While suburbia weighed in against the Marriage amendment, they supported Photo Voter ID. In rural Minnesota it was largely the opposite trend, with voters there supporting the Marriage amendment, yet opposing the Photo Voter ID amendment.

You can see the difference quite clearly if you compare the map of Marriage amendment results by county with the map of Photo Voter ID results by county.

Minnesota amendment maps

(The above is a screen shot, the actual maps are Interactive!)

On the Marriage map the suburbs are blue and purple while greater Minnesota is mostly red. On the Photo Voter ID map the suburbs are mostly red while greater Minnesota is blue and purple.

Here are those results it in a scatter plot:

Marriage-Voter ID amendments scatterplot

The x-axis is the margin on the Marriage amendment by county, while the y-axis is the margin on the Photo Voter ID amendment by county. While there is a positive correlation (.355) between the two, there’s also a ton of variance with dots all over the place around the regression line. So how a county voted on one amendment, didn’t really tell you much about how they voted on the other one.

What this means, in the end, is that there were a ton of amendment ticket splitters. And in both ways.

Something else interesting, there were some parts of the state that were really for the Marriage amendment, while support and opposition to the Photo Voter ID amendment was more evenly distributed.

Amendment histograms

On the Marriage amendment there were a few counties that were essentially universally for it, there were relativity few that were against it, and a whole bunch in the middle that were moderately for it. It failed to pass of course because most of the counties that voted for the Marriage amendment contain few people, while those that voted against it contain a bunch.
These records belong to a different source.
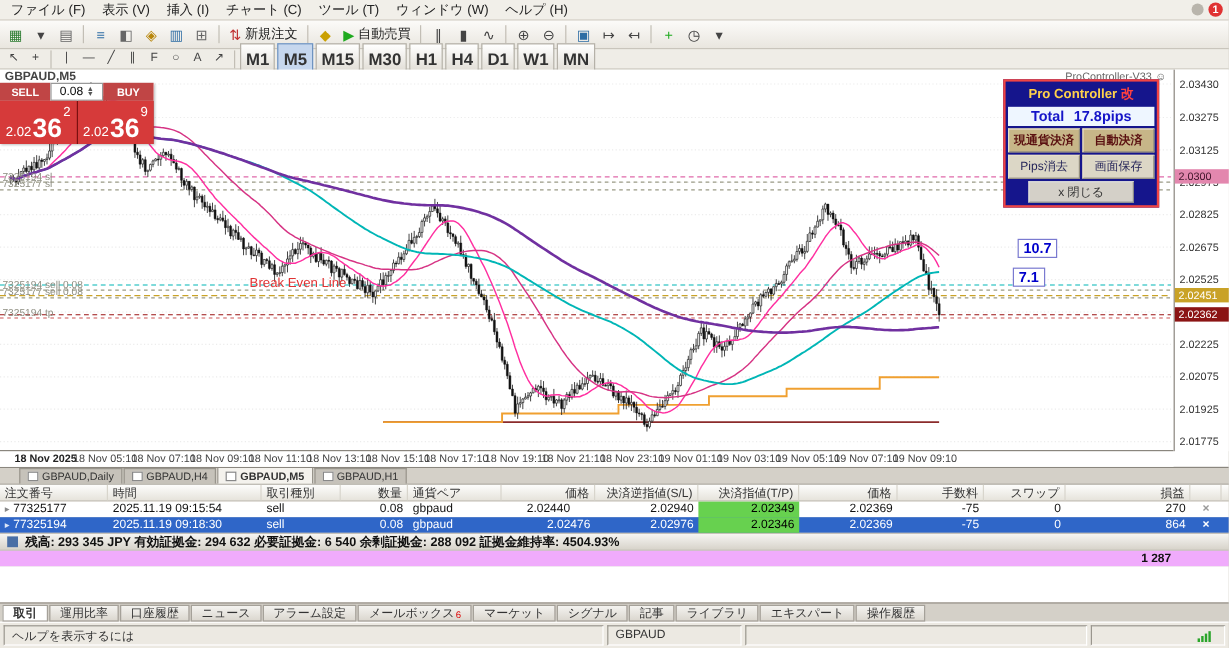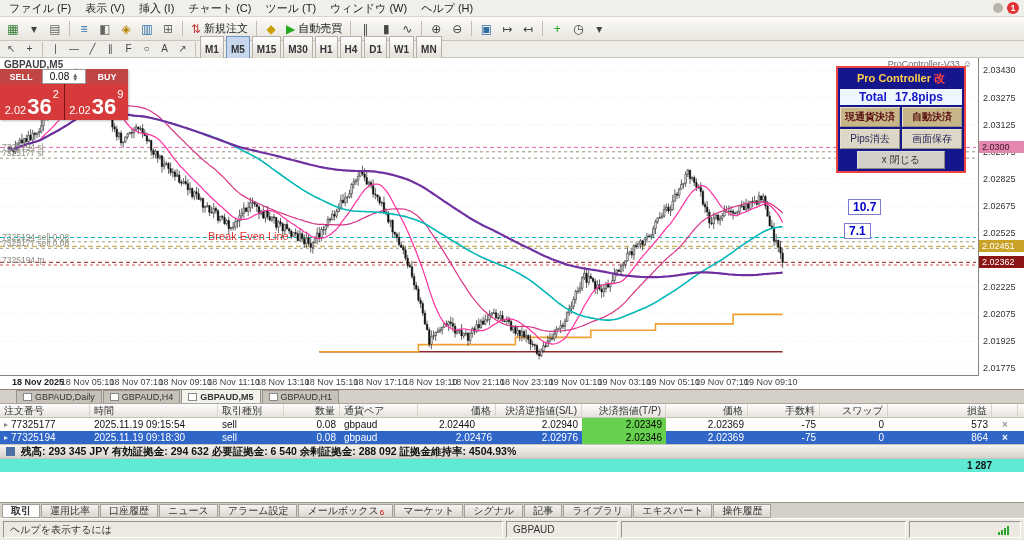--- a/index.html
+++ b/index.html
@@ -19,7 +19,7 @@
   .toolbar2 .tb-glyph{font-size:10px;}
   .tb-label{font-size:11px;color:#222;white-space:nowrap;}
   .tb-sep{width:1px;height:15px;background:#c2beb5;margin:0 3px;}
-  .tf-btn{font-size:10px;font-weight:bold;color:#333;height:27px;padding:0 4px;display:flex;align-items:center;border:1px solid #b5b1a8;background:linear-gradient(#ffffff,#ddd9d0);margin-right:1px;}
+  .tf-btn{font-size:14px;font-weight:bold;color:#333;height:27px;padding:0 4px;display:flex;align-items:center;border:1px solid #b5b1a8;background:linear-gradient(#ffffff,#ddd9d0);margin-right:1px;}
   .tf-btn.active{background:#c6d7ee;border-color:#6e93c0;}
   
   .chart-area{position:relative;height:332px;background:#fff;border-bottom:1px solid #8a867e;}

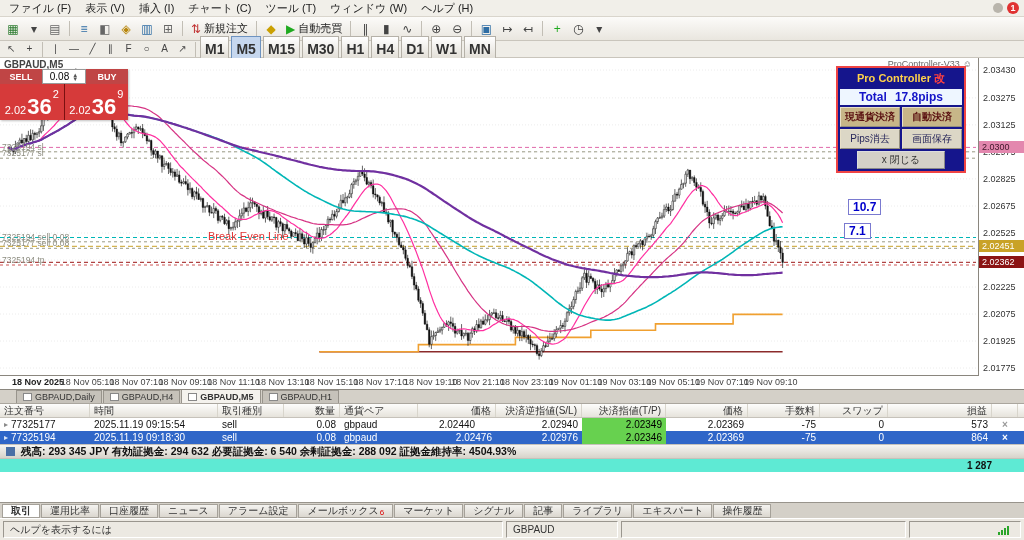--- a/index.html
+++ b/index.html
@@ -439,7 +439,7 @@
         <span>0</span>
       </div>
       <div class="t-cell" style="width: 104px; justify-content: flex-end;">
-        <span>573</span>
+        <span>270</span>
       </div>
       <div class="t-cell" style="width: 26px; justify-content: center;">
         <span class="close-x">×</span>

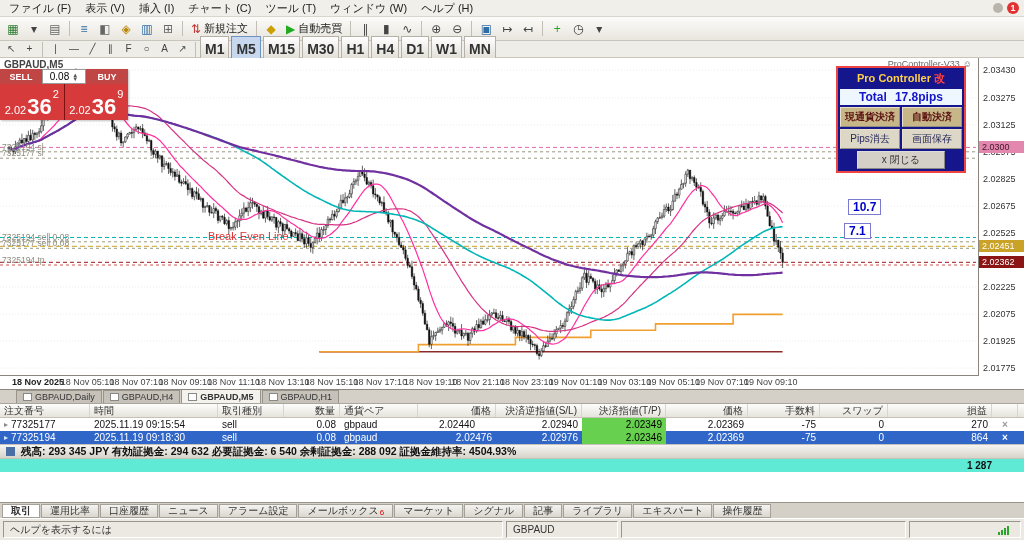--- a/index.html
+++ b/index.html
@@ -78,7 +78,7 @@
   .t-row.selected .close-x{color:#fff;}
   .balance-row{height:15px;background:linear-gradient(#f6f5f2,#d7d3ca);border-top:1px solid #c6c2ba;border-bottom:1px solid #c6c2ba;display:flex;align-items:center;font-size:10.5px;font-weight:bold;color:#111;padding-left:6px;gap:6px;}
   .balance-icon{width:9px;height:9px;background:#4a6fa5;display:inline-block;}
-  .profit-row{height:13px;background:#5eead4;display:flex;align-items:center;justify-content:flex-end;padding-right:32px;font-size:10px;font-weight:bold;color:#111;}
+  .profit-row{height:13px;background:#f0abfc;display:flex;align-items:center;justify-content:flex-end;padding-right:48px;font-size:10px;font-weight:bold;color:#111;}
   .t-filler{height:30px;background:#fff;}
   
   .term-tabs{height:16px;background:#d4d0c8;display:flex;align-items:center;padding-left:2px;border-top:1px solid #98948c;}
The Photo Voter ID by county vote distribution, on the other hand, is centered around zero, and is a textbook example of a normal distribution.

Summarized another way:

Marriage Voter ID
Min -53% -29%
1stQ -35% -9%
Median -25% 1%
Mean -22% 1%
3rdQ -12% 10%
Max 29% 30%

These two different amendments were defeated by two different coalitions. The Marriage amendment was defeated by a coalition of urban and suburban voters, while the Photo Voter ID amendment was defeated by a coalition of urban and rural voters.

The fact that both amendments failed is pretty amazing on its own. The fact that the Photo Voter ID amendment failed on its own merits, and not by piggy backing on the Marriage amendment, is even more amazing.